Sunyi. Hanya suara angin di luar memukul-mukul dahan.
“Sudah waktunya kau kembali. Banyak yang belum selesai. Selama kau masih bersamaku, kutuk itu tak
akan selesai. Kau punya keluarga, punya ayah dan ibu, punya saudara-saudara yang peduli. Cukuplah aku
si anak terbuang ini menyiksamu dalam kemiskinan dan penderitaan. Aku menyiksamu.”Ku engar ayah
mulai  terisak.
“Kembalilah sebelum malam berlalu. Bawalah selendangmu. Kelak, jika kita masih memiliki waktu, aku
akan datang menjemputmu. Saat dimana semuanya benar-benar siap.”
Aku kian gemetar. Kulihat ibu memeluk bapak erat-erat.
“Aku tidak akan meninggalkanmu. Tidak akan.”
“Kita tidak dalam dongeng, sayang. Aku tidak menemukanmu di telaga. Aku mencurimu saat kau masih
gadis muda. Tak ada yang merestui kita. Tak ada. Dan kita memilih lari dan tinggal di sini. Kaubenar.
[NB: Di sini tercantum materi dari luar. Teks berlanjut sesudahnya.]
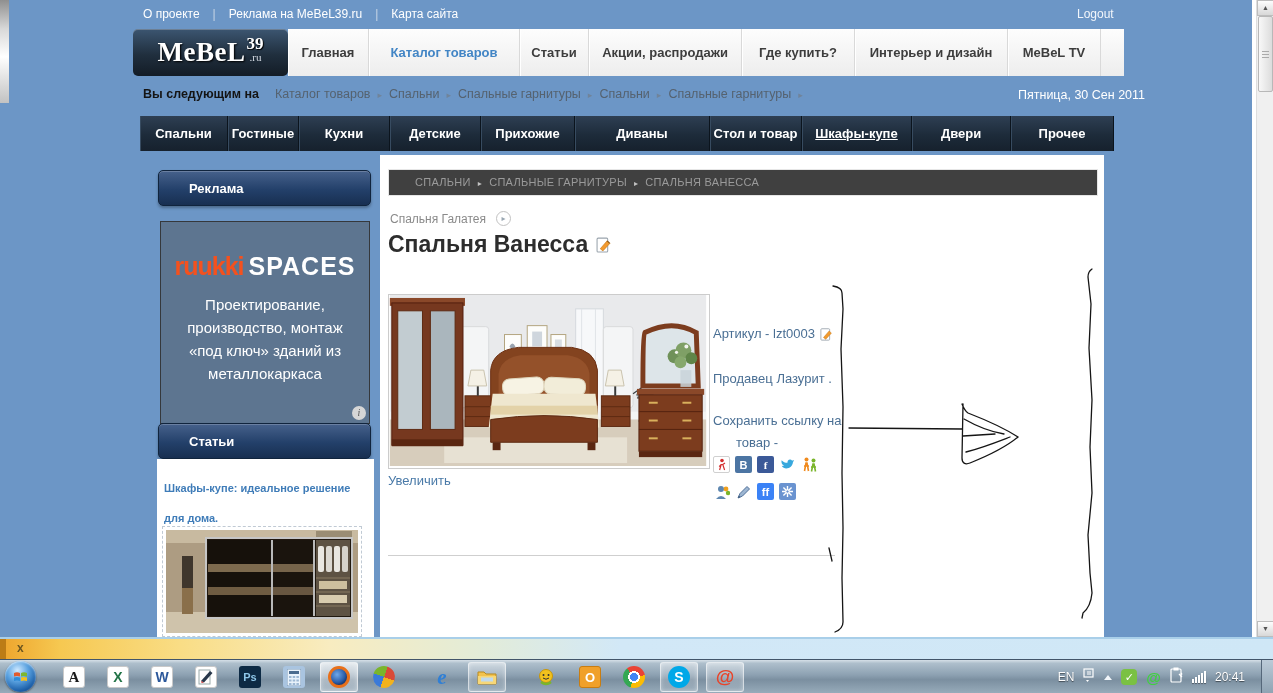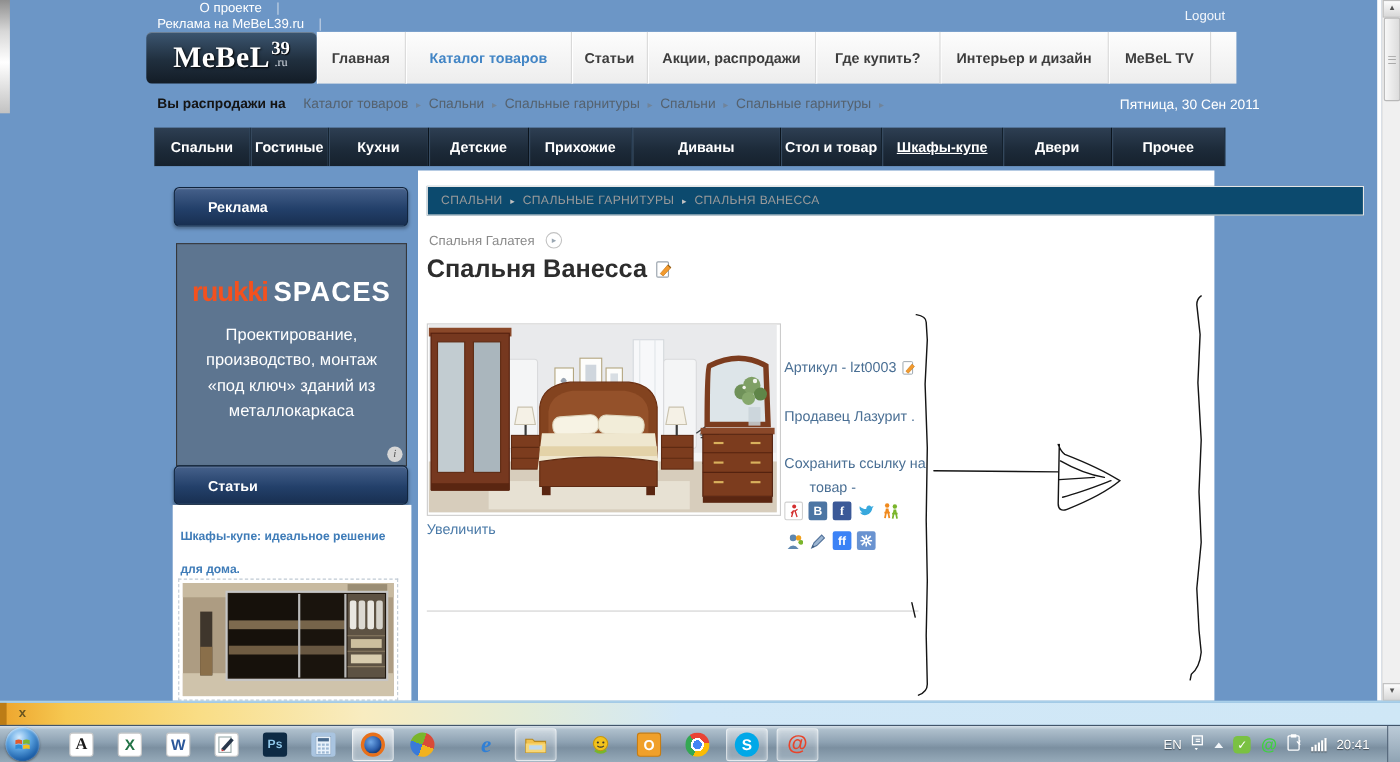--- a/index.html
+++ b/index.html
@@ -8,7 +8,7 @@
   
   .left-artifact{position:absolute;left:0;top:0;width:9px;height:103px;
     background:linear-gradient(180deg,#8f8f8f 0,#d8d8d8 28%,#ffffff 55%,#c2c2c2 100%);}
-  .topbar{position:absolute;left:143px;top:0;height:28px;display:flex;align-items:center;font-size:12px;color:#fff;flex-direction:column;}
+  .topbar{position:absolute;left:143px;top:0;height:28px;display:flex;align-items:center;font-size:12px;color:#fff;}
   .tb-link{margin-right:13px;cursor:pointer;}
   .tb-link.sep::after{content:"|";color:#c6d4e6;margin-left:13px;}
   .logout{position:absolute;left:1077px;top:7px;font-size:12px;color:#f2f6fb;cursor:pointer;}

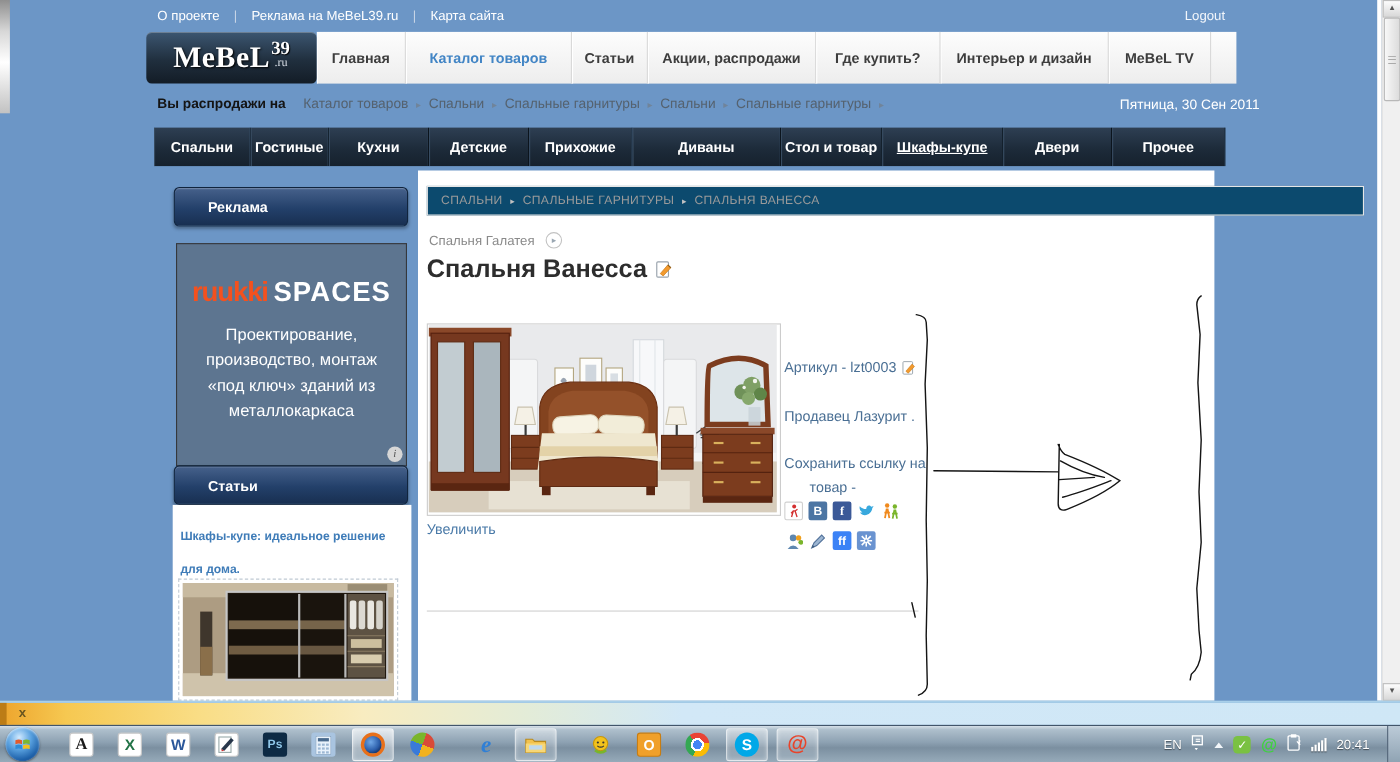--- a/index.html
+++ b/index.html
@@ -163,7 +163,7 @@
   </div>
 
   <div class="loc">
-    <span class="pre">Вы распродажи на</span>
+    <span class="pre">Вы следующим на</span>
     <span class="crumb">Каталог товаров</span>
     <span class="crumb">Спальни</span>
     <span class="crumb">Спальные гарнитуры</span>

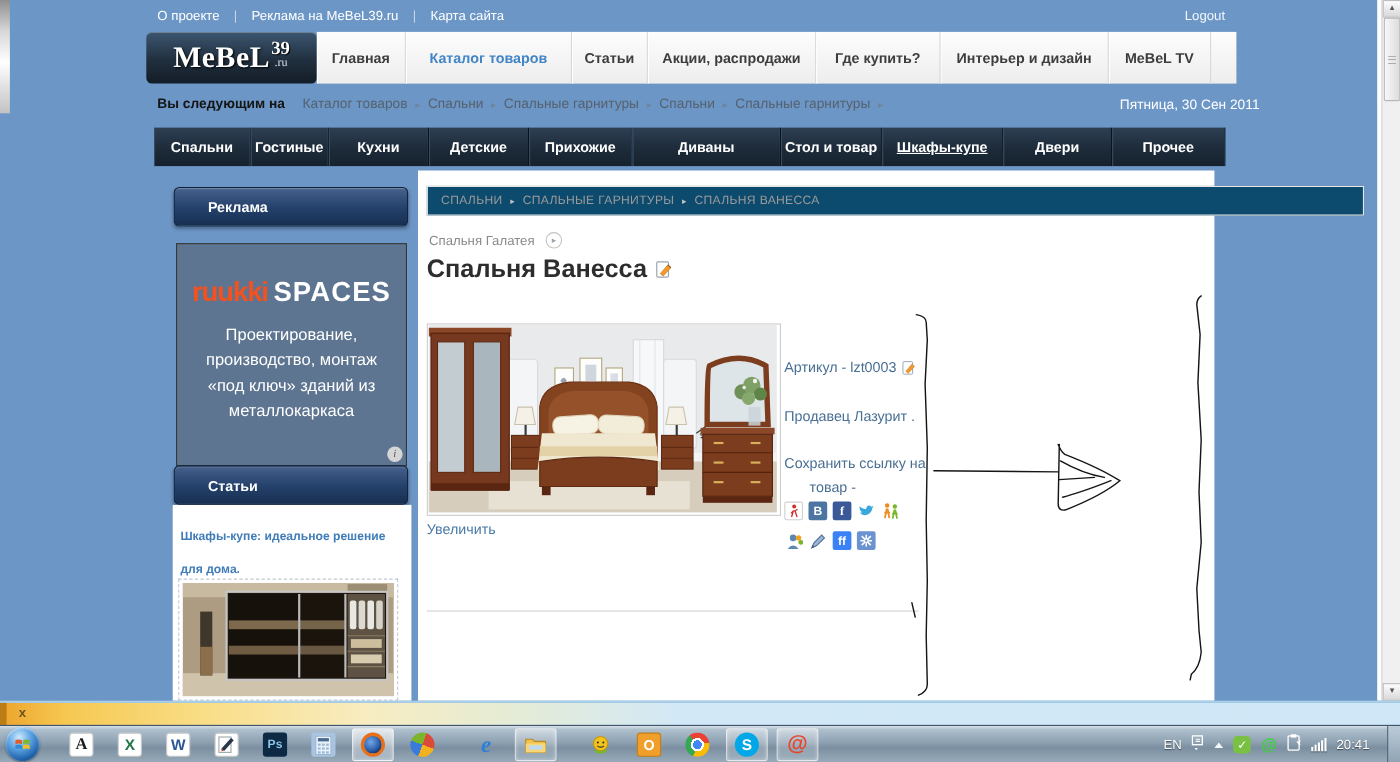--- a/index.html
+++ b/index.html
@@ -60,8 +60,8 @@
     border:1px dashed #c0cad4;background:#fff;padding:3px;cursor:pointer;}
   
   .content{position:absolute;left:380px;top:155px;width:724px;height:482px;background:#fff;}
-  .cbread{position:absolute;left:8px;top:14px;width:852px;height:27px;box-sizing:border-box;line-height:25px;
-    background:#0c4a6e;border:1px solid #e6e6e6;padding-left:12px;font-size:11px;color:#9a9a9a;letter-spacing:.3px;}
+  .cbread{position:absolute;left:8px;top:14px;width:710px;height:27px;box-sizing:border-box;line-height:25px;
+    background:#404040;border:1px solid #e6e6e6;padding-left:26px;font-size:11px;color:#9a9a9a;letter-spacing:.3px;}
   .cbread span.c{cursor:pointer;}
   .cbread span.c:not(.last)::after{content:"▸";color:#c2c2c2;font-size:8px;margin:0 7px;}
   .prev{position:absolute;left:10px;top:56px;font-size:12px;color:#8a8a8a;display:flex;align-items:center;cursor:pointer;}

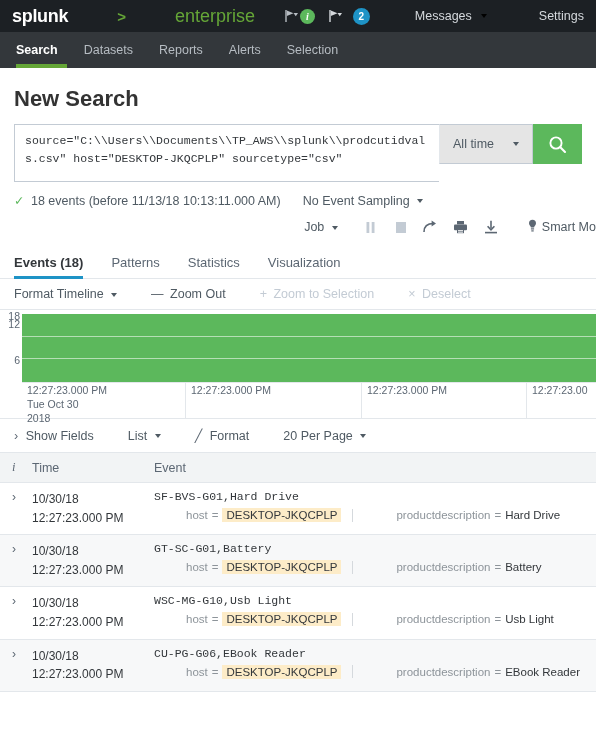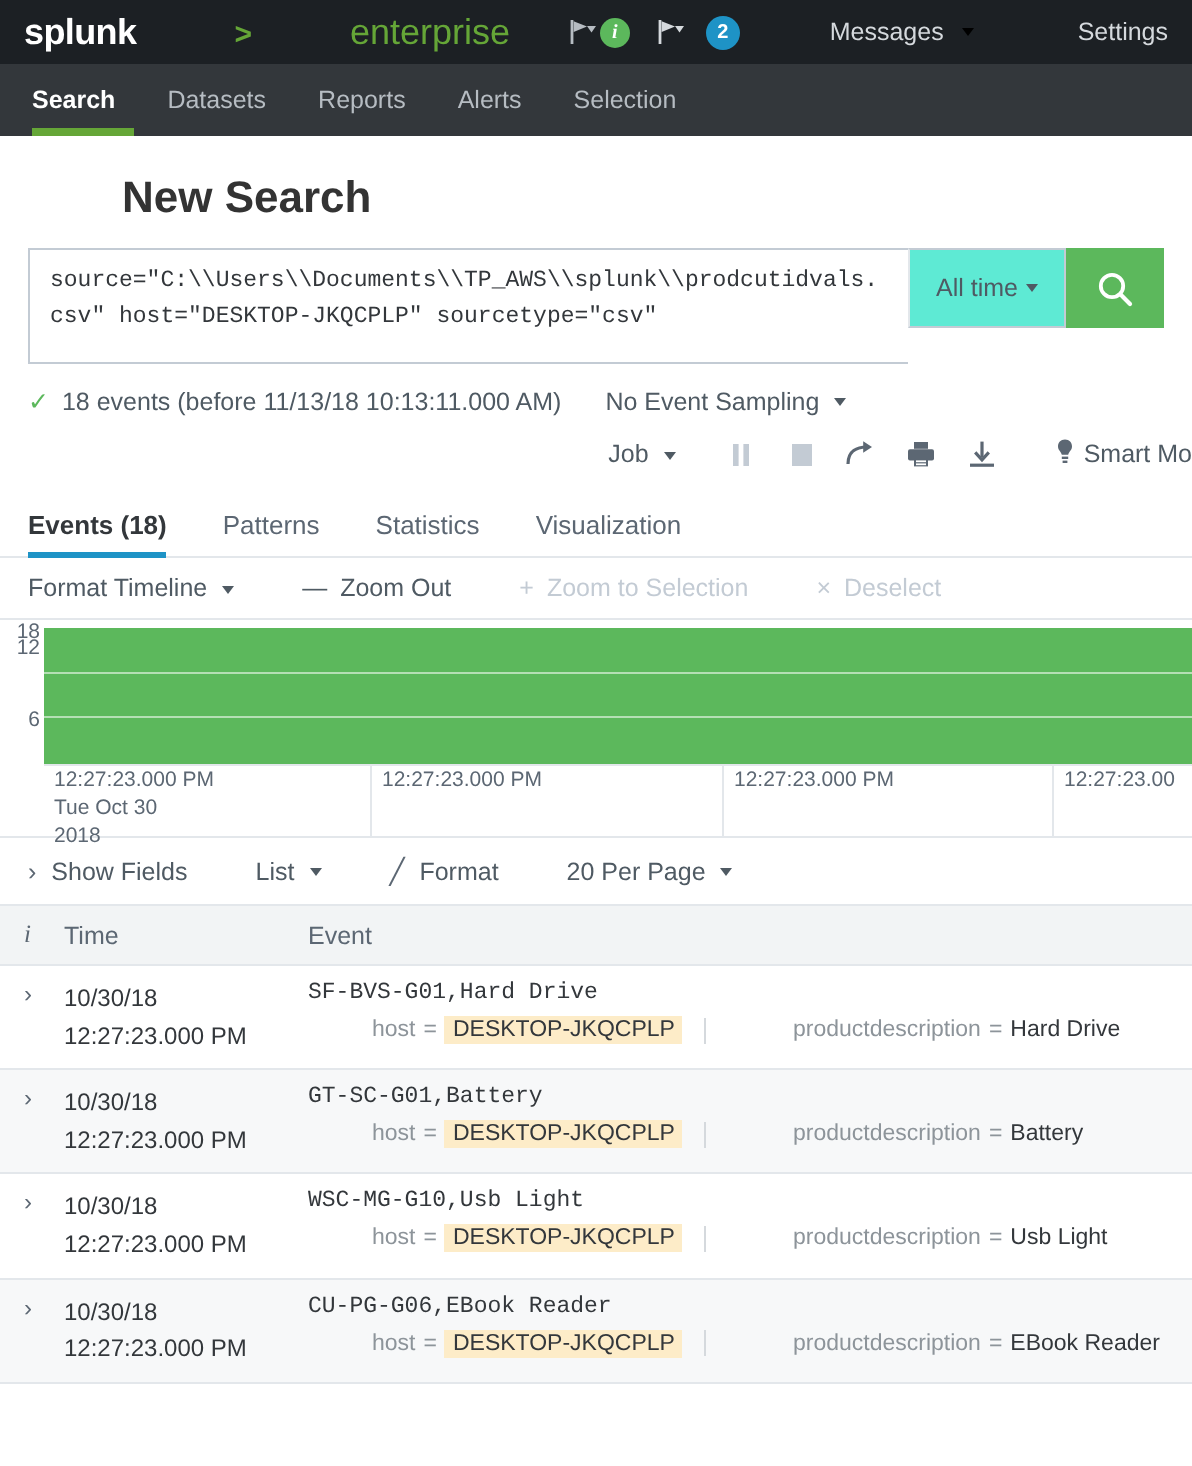--- a/index.html
+++ b/index.html
@@ -67,7 +67,6 @@
   .page-title {
     font-size: 22px; color: #333333; font-weight: bold;
     padding: 18px 14px 12px 14px;
-    margin-left: 47px;
   }
 
   

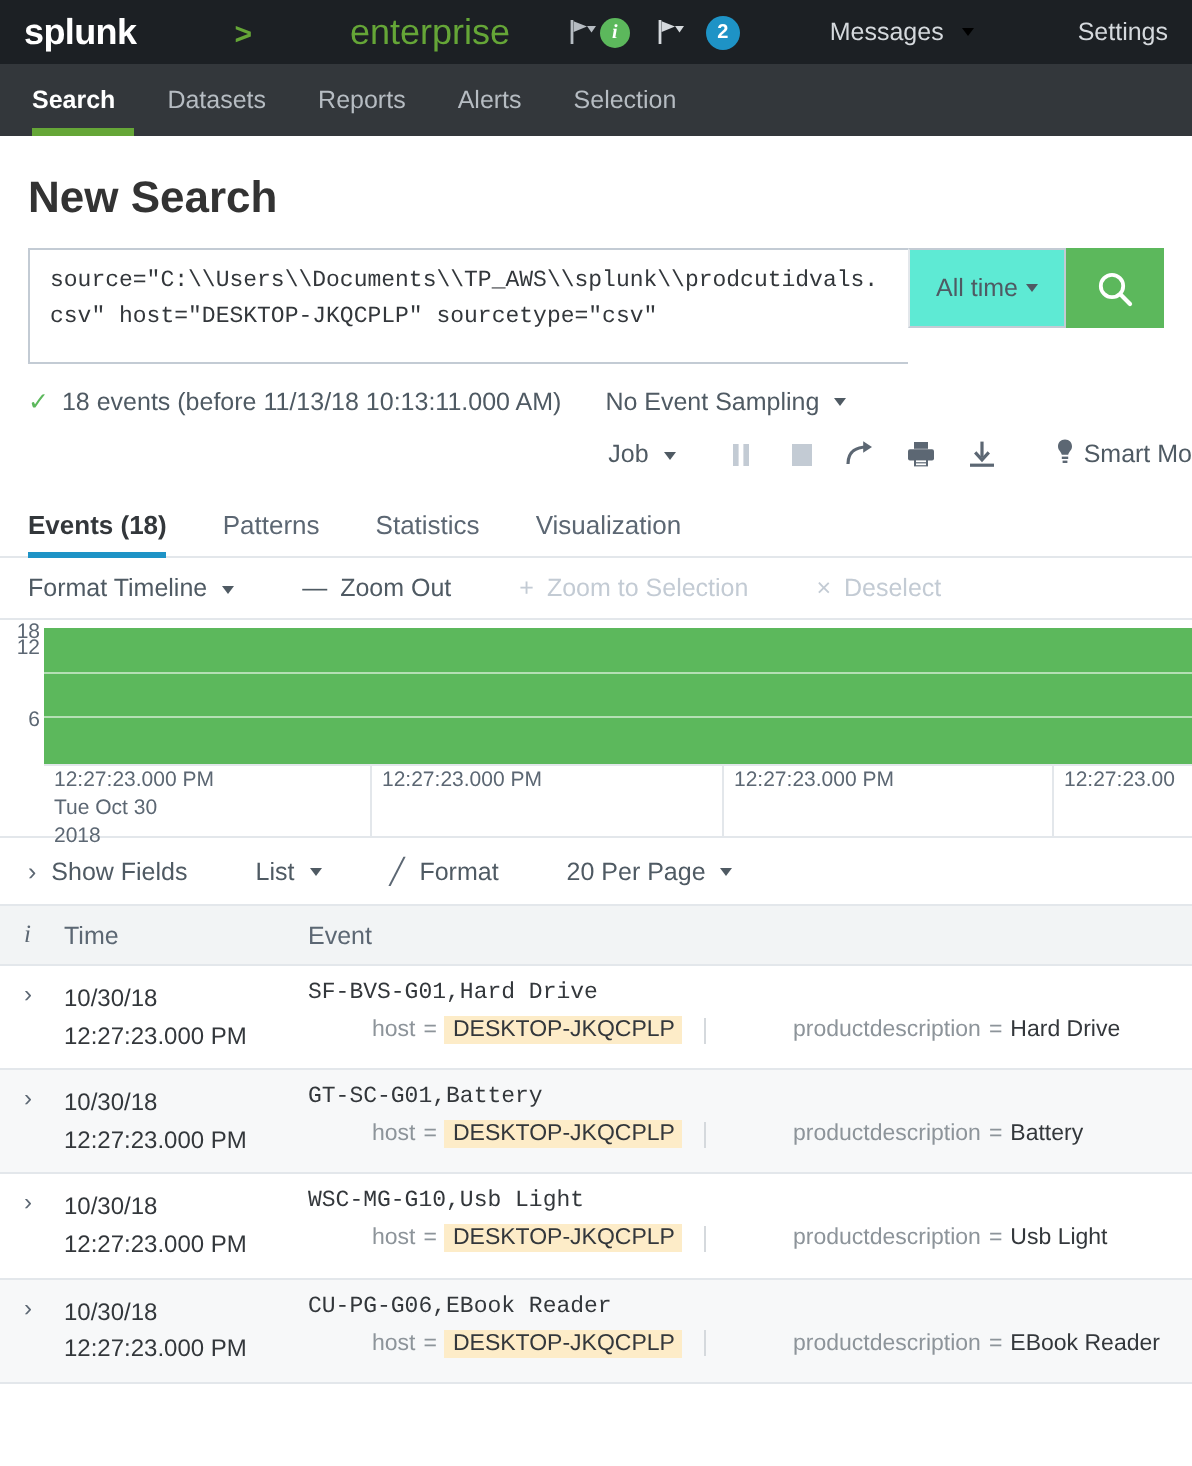--- a/index.html
+++ b/index.html
@@ -80,9 +80,10 @@
   }
   .timerange {
     border: 1px solid #c3cbd4; border-left: 1px solid #e3e7eb;
-    background: #5eead4; display: flex; align-items: center;
+    background: #e5e5e5; display: flex; align-items: center;
     padding: 0 13px; color: #4f5a63; font-size: 12.5px; white-space: nowrap;
     height: 40px;
+    gap: 15px;
   }
   .search-btn {
     width: 49px; height: 40px; background: #5cb85c;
Betapa pengecutnya aku. Betapa naifnya, aku tak bisa membuatmu bahagia. Aku selalu diliputi ketakutan
yang maha hebat setiap kali meninggalkan kalian. Dan aku tak sungguh-sungguh bisa membuatmu
bahagia.”
“Tidak..” Rintih ibu.   
Ibu banjir air mata. Menggeleng-gelengkan kepala seperti orang gila.
“Dengaarlah,” Ayah merangkulnya, mendudukkannya di ranjang kusut. “Ayahmu sakit keras dan   dosalah
bagimu jika tak menemaninya dalam usia serenta itu. Jika kau masih bersamaku, setidaknya kita masih
serupa ini tak akan ada yang mau mengampunimu. Kita akan hidup dalam siksa yang kita ciptakan sendiri.
Percayalah, aku akan menjemputmu. Aku akan datang padamu saat purnama tiba sebagai seorang
pangeran. Menjemputmu sebagai seorang lelaki, mengambilmu di hadapan seluruh keluarga.”
Ibu tak berkata-kata, dibenamkan kepalanya ke dada ayah, dalam-dalam. Sedalam lubuk matanya yang
tiba-tiba kelam.
“Percayalah. Bahagiakanlah mereka.”
Tak ada suara, selain derit ranjang dan tangis ibu.
“Demi Sutan, anak kita..”
Aku gemetar mendengar namaku disebut-sebut. Brakk!! begitu saja aku menabrak meja kayu dan aku
terjatuh.
***
Kau boleh tidak percaya kalau ibuku adalah perempuan bulan yang kesepian. Setiap purnama datang kau
bisa melihatnya dari jendela (awas matamu basah). Ibu yang sibuk menenun selendang sebagai pengisi
kekosongan waktu sambil menunggu pangerannya datang. Setiap waktunya dihabiskan dengan menjahit
baju yang kelak akan dikenakan bapak kalau ia sempat datang. Sepanjang hari, sepanjang malam.
Jika sewaktu-waktu kau melihat bulan dengan kelebat hitamnya dari jendela kamar yang terbuka, itulah ibu
yang menyanyikan tembang-tembang luka dan kerinduan. Hanya kami berdua. Kalian salah, jika ada yang
mengatakan ibu bersama seekor kucing. Itu aku, anaknya yang tertidur di samping  ibu yang tak selesai-
selesai menenun dan menembang. Kami terkepung di luasnya bulan. Kosong. Tak ada beringin, tak ada
anak-anak dibuaikan. Tak ada ayah yang menjemput.
Semua selesai malam itu. Usiaku tak sepenuhnya bisa membaca banyak kisah. Mungkin nanti, ketika aku
besar, aku bisa membaca lebih jernih, lebih terang.
Kukatakan, ibu adalah perempuan bulan dan kau akan melihat itu di sepasang matanya. Aku percaya itu
sejak dulu.
Kau boleh tidak percaya dengan apa yang aku ceritakan. Bagiku kini tak lagi masalah.